Tax Time and Other Stressors

March 12th, 2006

253947 buried alive Tax Time and Other Stressors

There is another reason I am drinking lots of green tea (and coffee). I need the strength to get through our taxes.

Being a writer is stressful enough (think of facing the blank page every day) but the tax thing is a chronic worry. We have tons of unreimbursed medical expenses because of our son, and then I have the complications of my freelance work. I try to keep good notes, calendars, copies of receipts, but then when it’s time to go flying out the door to another doctor’s appointment, often I am forced to just chuck the receipts in an ever growing mess of a file, or scribble something in a calendar that will be a complete mystery to me when I look at it next.

Basically, taxes make my year a bunch of little stresses that add up to one big one right now. My sister, who is visiting, says she has never seen my office so messy—and it has been MESSY, Hurricane Katrina messy, before.
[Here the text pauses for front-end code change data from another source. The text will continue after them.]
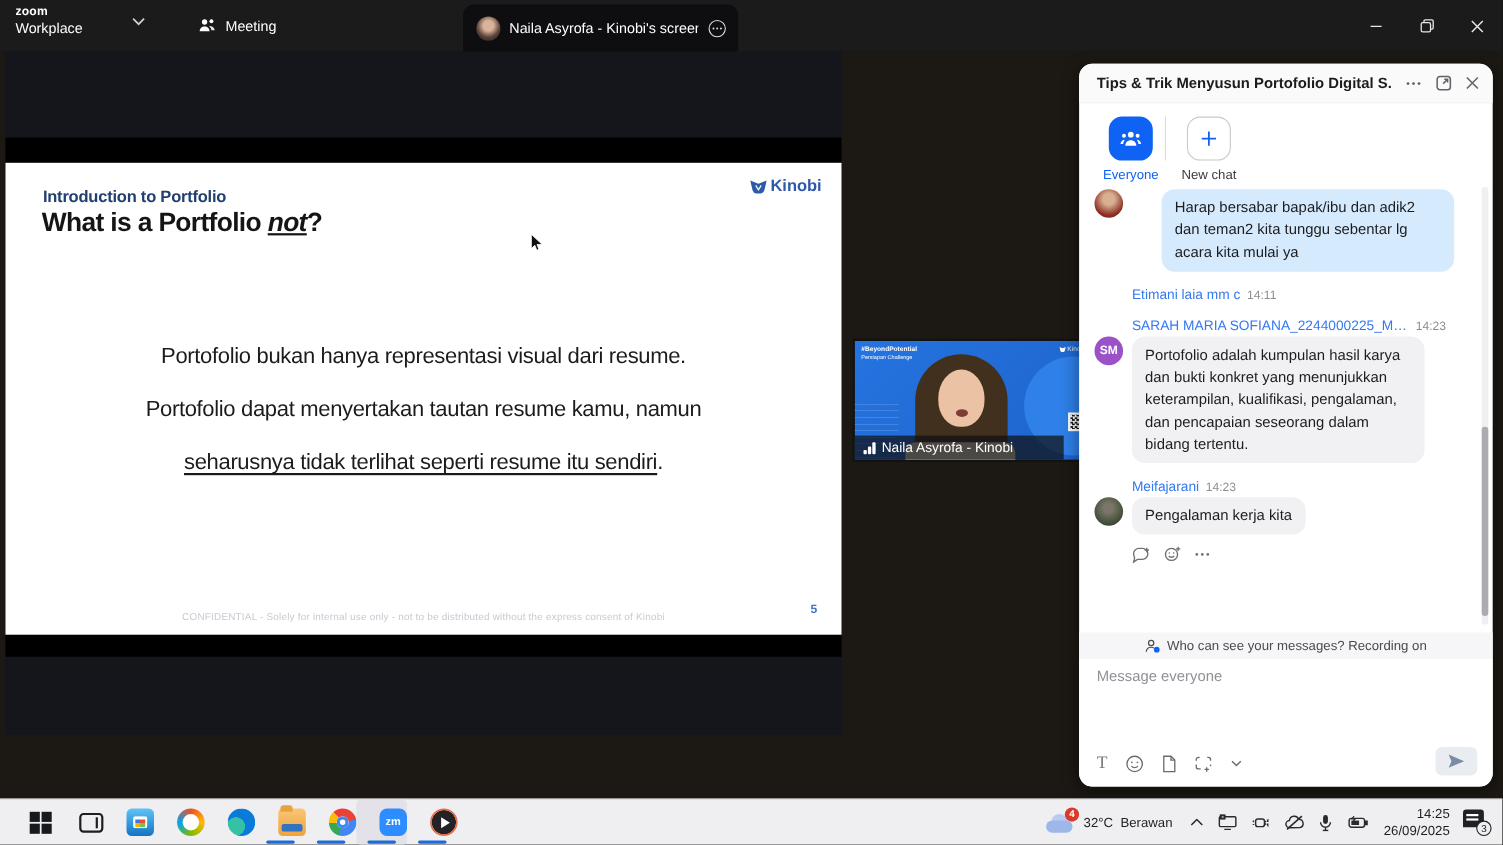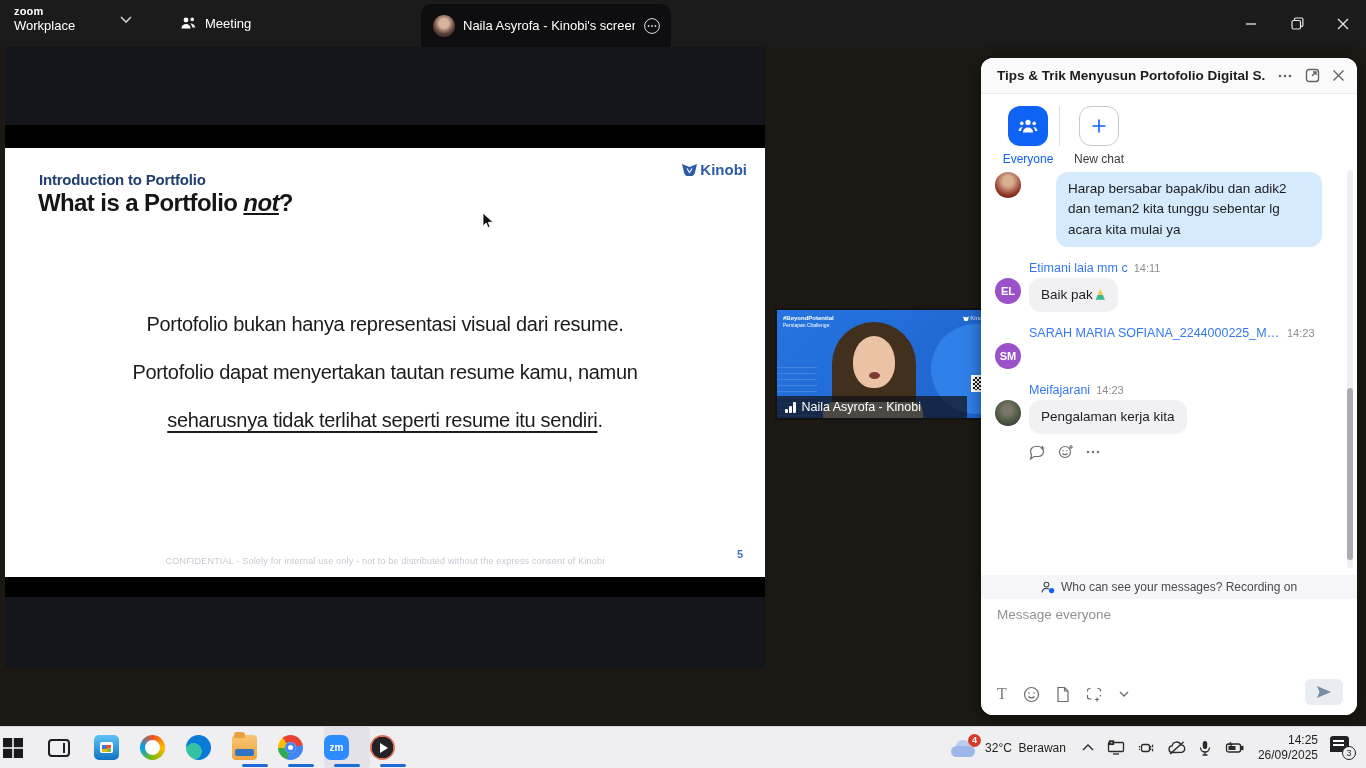--- a/index.html
+++ b/index.html
@@ -107,21 +107,21 @@
   .composer { position:absolute; left:0; top:541px; width:100%; height:116px; border-radius:0 0 12px 12px; background:#fff; }
   .ph { position:absolute; left:16px; top:8px; font-size:13.5px; color:#8E9196; }
   .ctools { position:absolute; left:16px; bottom:12px; display:flex; gap:16px; align-items:center; color:#6A6A70; }
   .ctools .tfmt { font-family:"Liberation Serif", serif; font-size:16px; color:#7a7a80; }
   .sendbtn { position:absolute; right:14px; bottom:10px; width:38px; height:26px; border-radius:6px;
     background:#E9EDF2; display:flex; align-items:center; justify-content:center; color:#7A8BA3; }
 
   
   .taskbar { position:absolute; left:0; top:726px; width:1366px; height:42px; background:#EFEFF2; border-top:1px solid #D8D8DC; }
   .tbleft { position:absolute; left:2px; top:0; display:flex; height:41px; }
-  .ticon { width:46px; height:41px; display:flex; align-items:center; justify-content:flex-start; position:relative; }
+  .ticon { width:46px; height:41px; display:flex; align-items:center; justify-content:flex-end; position:relative; }
   .ticon.active { background:#E2E2E8; border-radius:4px; }
   .underline { position:absolute; bottom:1px; left:10px; width:26px; height:3px; border-radius:2px; background:#1E6BD7; }
   .appic { width:25px; height:25px; border-radius:5px; position:relative; }
   .ic-store { background:linear-gradient(180deg,#5FC3F7 0%,#1273C4 100%); display:flex; align-items:center; justify-content:center; }
   .ic-store i { width:13px; height:11px; background:#fff; border-radius:2px; display:block;
     background-image:conic-gradient(#E84C3D 0 25%, #7BC043 0 50%, #F5B400 0 75%, #3B78DE 0); background-size:9px 7px; background-position:center 3px; background-repeat:no-repeat; }
   .ic-copilot { border-radius:50%; background:conic-gradient(#F25022,#FFB900,#7FBA00,#00A4EF,#F25022); }
   .ic-copilot::after { content:""; position:absolute; inset:5px; background:#fff; border-radius:50%; }
   .ic-edge { border-radius:50%; background:radial-gradient(circle at 30% 65%, #35C1A4 0 34%, transparent 35%),
     radial-gradient(circle at 60% 35%, #0A7BD8 0 75%, #15479B 100%); }
@@ -324,31 +324,28 @@
 
         <div class="mrow">
           <span class="av av-p1"></span>
           <div class="bub bub-blue">Harap bersabar bapak/ibu dan  adik2 dan teman2  kita tunggu sebentar lg acara kita mulai ya</div>
         </div>
 
         <div class="nmrow">
           <span class="nm">Etimani laia mm c</span>
           <span class="tm">14:11</span>
         </div>
-        <div class="mrow">
-          <span class="av av-el">EL</span>
-          <div class="bub bub-gray"><span>Baik pak</span><span class="emoji-hands"></span></div>
-        </div>
 
         <div class="nmrow">
           <span class="nm">SARAH MARIA SOFIANA_2244000225_MM EK...</span>
           <span class="tm">14:23</span>
         </div>
         <div class="mrow">
           <span class="av av-sm">SM</span>
+          <div class="bub bub-gray">Portofolio adalah kumpulan hasil karya dan bukti konkret yang menunjukkan keterampilan, kualifikasi, pengalaman, dan pencapaian seseorang dalam bidang tertentu.</div>
         </div>
 
         <div class="nmrow">
           <span class="nm">Meifajarani</span>
           <span class="tm">14:23</span>
         </div>
         <div class="mrow">
           <span class="av av-mei"></span>
           <div class="bub bub-gray">Pengalaman kerja kita</div>
         </div>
I am even getting stressed jumping over the piles of receipts that are necessary for me to catalog.

I want to back up to another post I did, about the death of Dana Reeves from cancer.

This poor woman died of lung cancer at 44 and she didn’t even smoke. Sandra, in a comment, had an interesting post:

This is sad news I hadn’t heard until now. It makes me wonder how much stress had to do with her illness. She had to be strong for so long for so many, and that can be a killer.
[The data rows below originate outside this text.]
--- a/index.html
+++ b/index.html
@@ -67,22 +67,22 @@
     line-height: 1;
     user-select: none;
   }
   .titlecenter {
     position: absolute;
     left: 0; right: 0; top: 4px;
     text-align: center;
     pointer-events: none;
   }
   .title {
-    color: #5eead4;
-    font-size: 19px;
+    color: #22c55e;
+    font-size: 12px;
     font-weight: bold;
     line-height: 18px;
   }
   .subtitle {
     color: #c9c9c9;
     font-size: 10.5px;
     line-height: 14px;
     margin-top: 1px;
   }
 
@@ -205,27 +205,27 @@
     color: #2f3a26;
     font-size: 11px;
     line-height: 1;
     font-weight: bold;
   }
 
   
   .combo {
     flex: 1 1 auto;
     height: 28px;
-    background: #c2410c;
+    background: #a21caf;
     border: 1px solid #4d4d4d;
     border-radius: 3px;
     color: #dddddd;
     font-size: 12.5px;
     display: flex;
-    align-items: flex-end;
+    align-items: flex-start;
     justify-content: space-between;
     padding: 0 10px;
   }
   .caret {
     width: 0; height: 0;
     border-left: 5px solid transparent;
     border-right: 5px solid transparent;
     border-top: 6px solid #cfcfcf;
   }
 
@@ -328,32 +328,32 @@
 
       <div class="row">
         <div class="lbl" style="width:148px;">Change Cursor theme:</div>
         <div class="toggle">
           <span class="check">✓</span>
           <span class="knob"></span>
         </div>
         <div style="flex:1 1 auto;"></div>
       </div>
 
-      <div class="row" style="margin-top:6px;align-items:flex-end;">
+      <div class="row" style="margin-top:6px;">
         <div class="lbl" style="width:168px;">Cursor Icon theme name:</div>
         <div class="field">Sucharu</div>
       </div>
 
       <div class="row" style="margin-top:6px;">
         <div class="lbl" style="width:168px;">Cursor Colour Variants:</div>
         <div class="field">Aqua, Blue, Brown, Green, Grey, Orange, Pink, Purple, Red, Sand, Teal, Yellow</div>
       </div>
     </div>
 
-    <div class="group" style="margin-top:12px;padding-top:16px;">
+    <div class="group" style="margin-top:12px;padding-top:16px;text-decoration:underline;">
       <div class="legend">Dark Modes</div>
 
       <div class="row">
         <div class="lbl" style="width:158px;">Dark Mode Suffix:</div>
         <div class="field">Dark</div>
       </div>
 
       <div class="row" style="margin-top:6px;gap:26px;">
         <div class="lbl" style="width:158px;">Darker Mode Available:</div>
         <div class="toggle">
Stress indeed can be a killer; I’ll be writing a little more about the biology of stress, and how they’ve found in clinical settings that it actually does shorten life on a cellular level.
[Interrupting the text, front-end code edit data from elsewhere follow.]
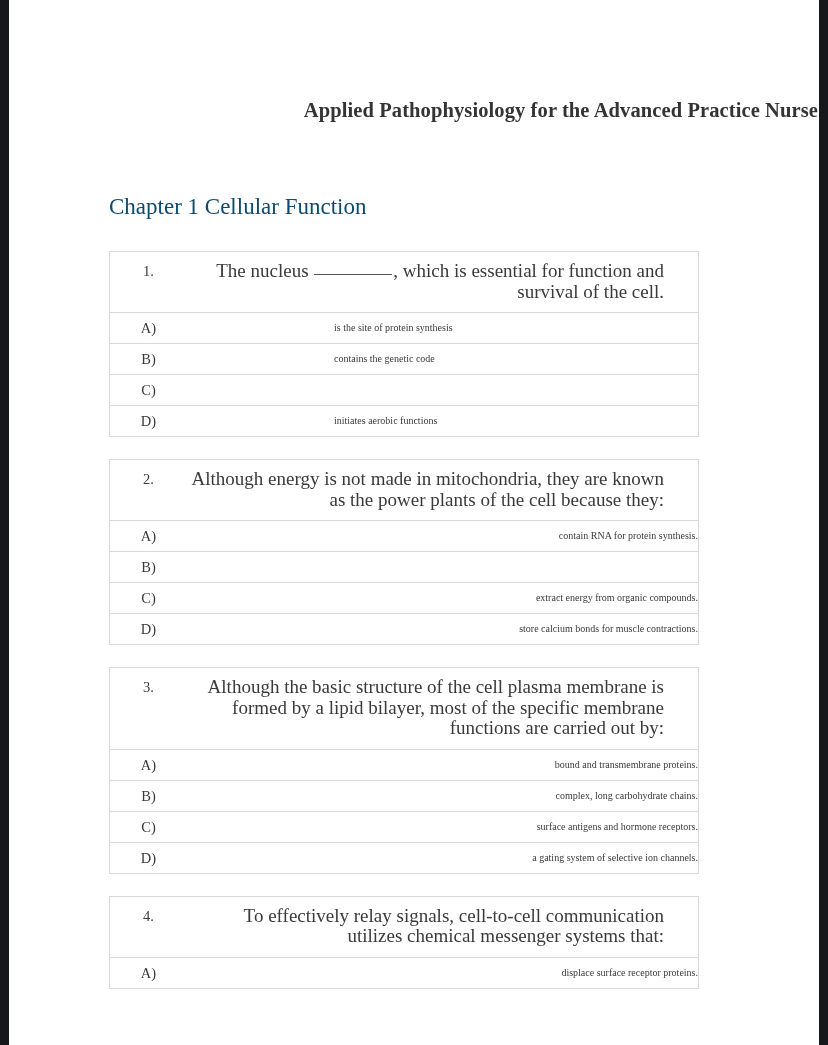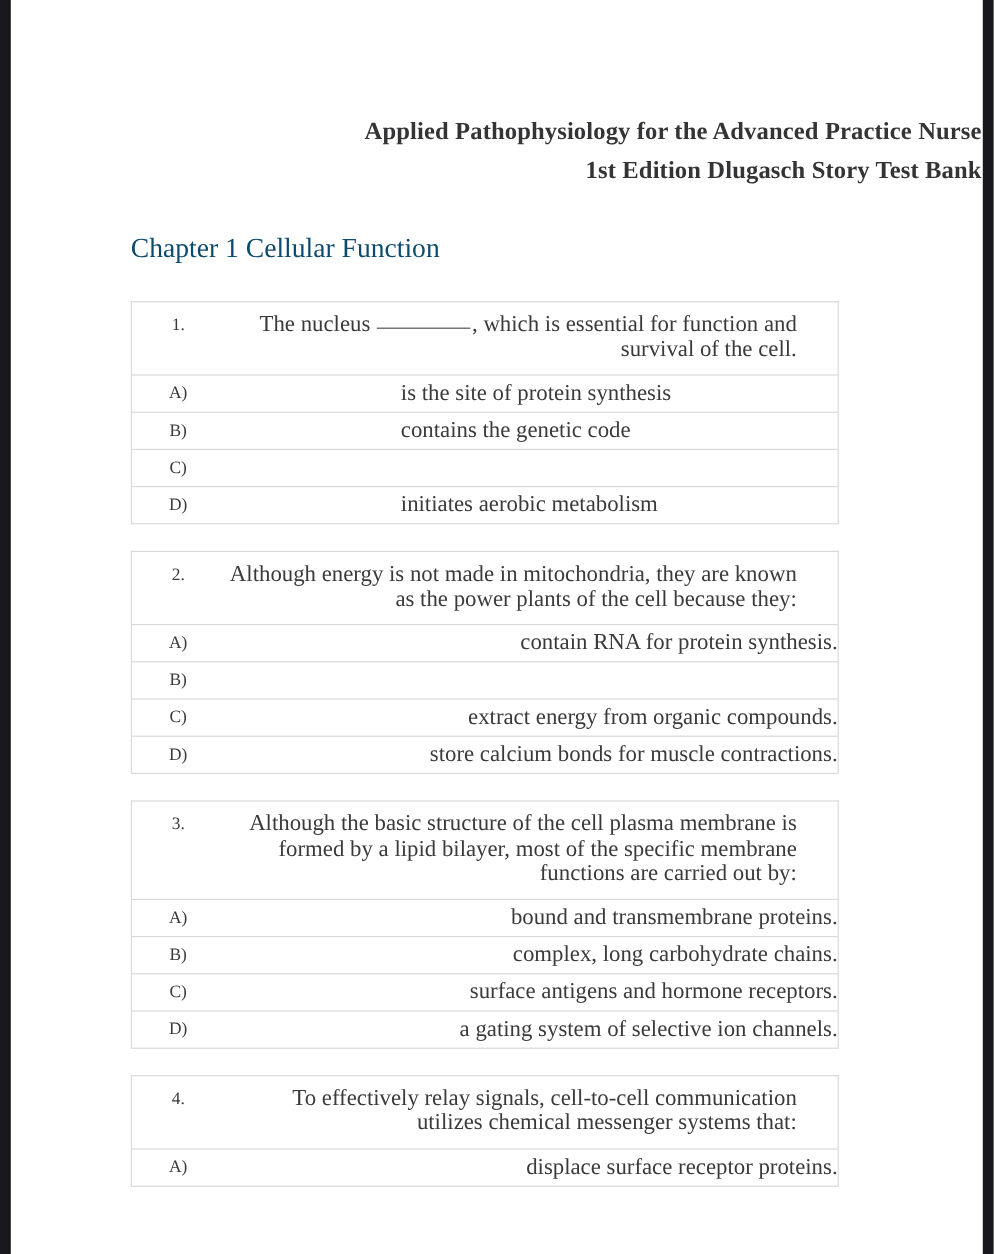--- a/index.html
+++ b/index.html
@@ -124,40 +124,39 @@
   .option-letter {
     flex: 0 0 77px;
     text-align: center;
     font-size: 14.5px;
     line-height: 20px;
     color: #3a3a3c;
   }
 
   .option-text {
     flex: 1 1 auto;
-    font-size: 19px;
+    font-size: 10px;
     line-height: 20px;
     color: #3a3a3c;
   }
 
   
   .question-block.indent-wide .option-text { padding-left: 147px; }
   .question-block.indent-normal .option-text { padding-left: 94px; text-align: right; }
 </style>
 </head>
 <body>
 
 <div class="edge-strip left"></div>
 <div class="edge-strip right"></div>
 
 <div class="page">
 
   <h1 class="doc-title">
     <span class="line">Applied Pathophysiology for the Advanced Practice Nurse</span>
-    <span class="line">1st Edition Dlugasch Story Test Bank</span>
   </h1>
 
   <h2 class="chapter-heading">Chapter 1 Cellular Function</h2>
 
   <div class="questions">
       <div class="question-block indent-wide">
         <div class="question-row">
           <div class="question-number">1.</div>
           <div class="question-text"><span>The nucleus </span><span class="blank-line"></span><span>, which is essential for function and survival of the cell.</span></div>
         </div>
@@ -167,21 +166,21 @@
         </div>
         <div class="option-row">
           <div class="option-letter">B)</div>
           <div class="option-text">contains the genetic code</div>
         </div>
         <div class="option-row">
           <div class="option-letter">C)</div>
         </div>
         <div class="option-row">
           <div class="option-letter">D)</div>
-          <div class="option-text">initiates aerobic metabolism</div>
+          <div class="option-text">initiates aerobic functions</div>
         </div>
       </div>
       <div class="question-block indent-normal">
         <div class="question-row">
           <div class="question-number">2.</div>
           <div class="question-text">Although energy is not made in mitochondria, they are known as the power plants of the cell because they:</div>
         </div>
         <div class="option-row">
           <div class="option-letter">A)</div>
           <div class="option-text">contain RNA for protein synthesis.</div>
But for the moment, I just want to address LIFE. It would be good to avoid chronic stress that is so unhealthy for our mood, for cancer, for fertility, but the rub is, we must do our taxes, go to parent-teacher conferences, pay the mortgage, work, take care of unexpected disasters, and deal with a myriad other stress-inducers.

The sad truth is, many of the ways life is structured—we need to work to live, we want to spend time with our children, we have to do our taxes, the roof is leaking—we can’t avoid stress. In the next columns, I want to address small daily ways we can help ourselves manage stress and not be dominated by it. And, should I even say it, there are instances when stress can be good for you. Stay tuned (unless I get too busy and stressed to write the next column—kidding!)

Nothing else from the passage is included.